# PROBLEM TO WORK ON:
Copy out the listing that follows, exactly, without its pictures.

# DATA FOR REVIEW:
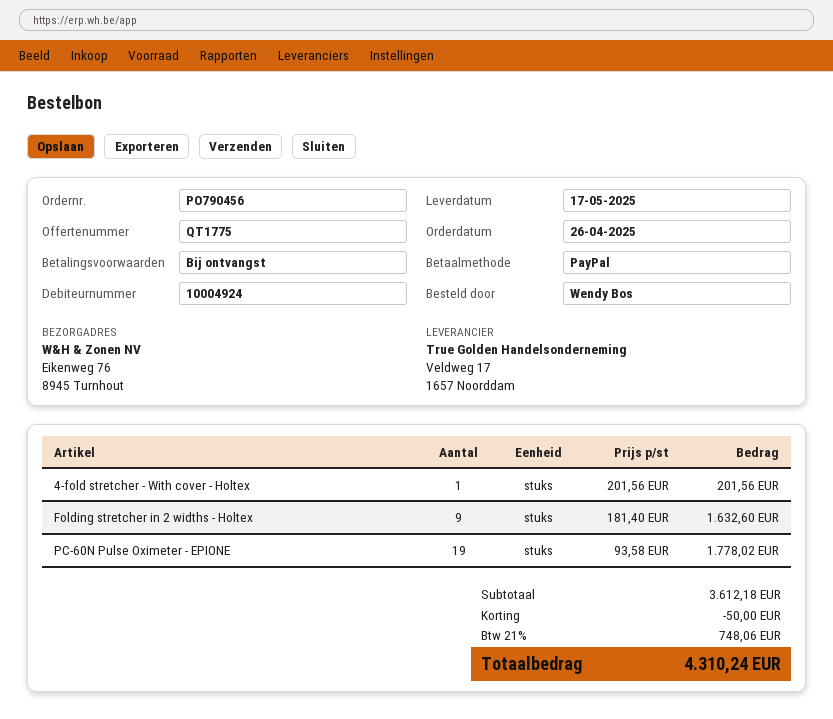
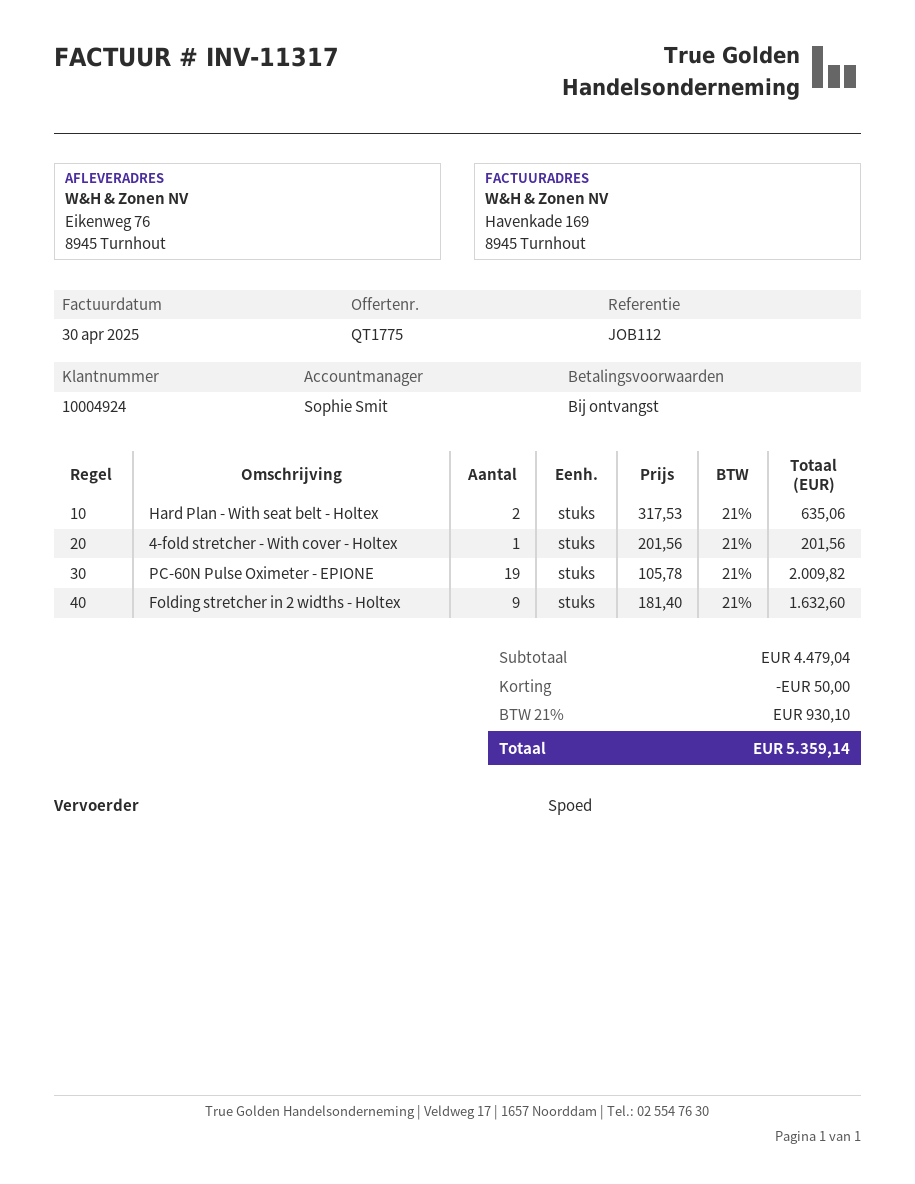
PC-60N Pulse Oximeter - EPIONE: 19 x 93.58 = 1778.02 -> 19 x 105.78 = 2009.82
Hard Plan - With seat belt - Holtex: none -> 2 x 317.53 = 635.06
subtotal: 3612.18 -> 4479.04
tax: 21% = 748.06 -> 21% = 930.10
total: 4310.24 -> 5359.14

# TASK RESULT:
PC-60N Pulse Oximeter - EPIONE: 19 x 93.58 = 1778.02 -> 19 x 105.78 = 2009.82
Hard Plan - With seat belt - Holtex: none -> 2 x 317.53 = 635.06
subtotal: 3612.18 -> 4479.04
tax: 21% = 748.06 -> 21% = 930.10
total: 4310.24 -> 5359.14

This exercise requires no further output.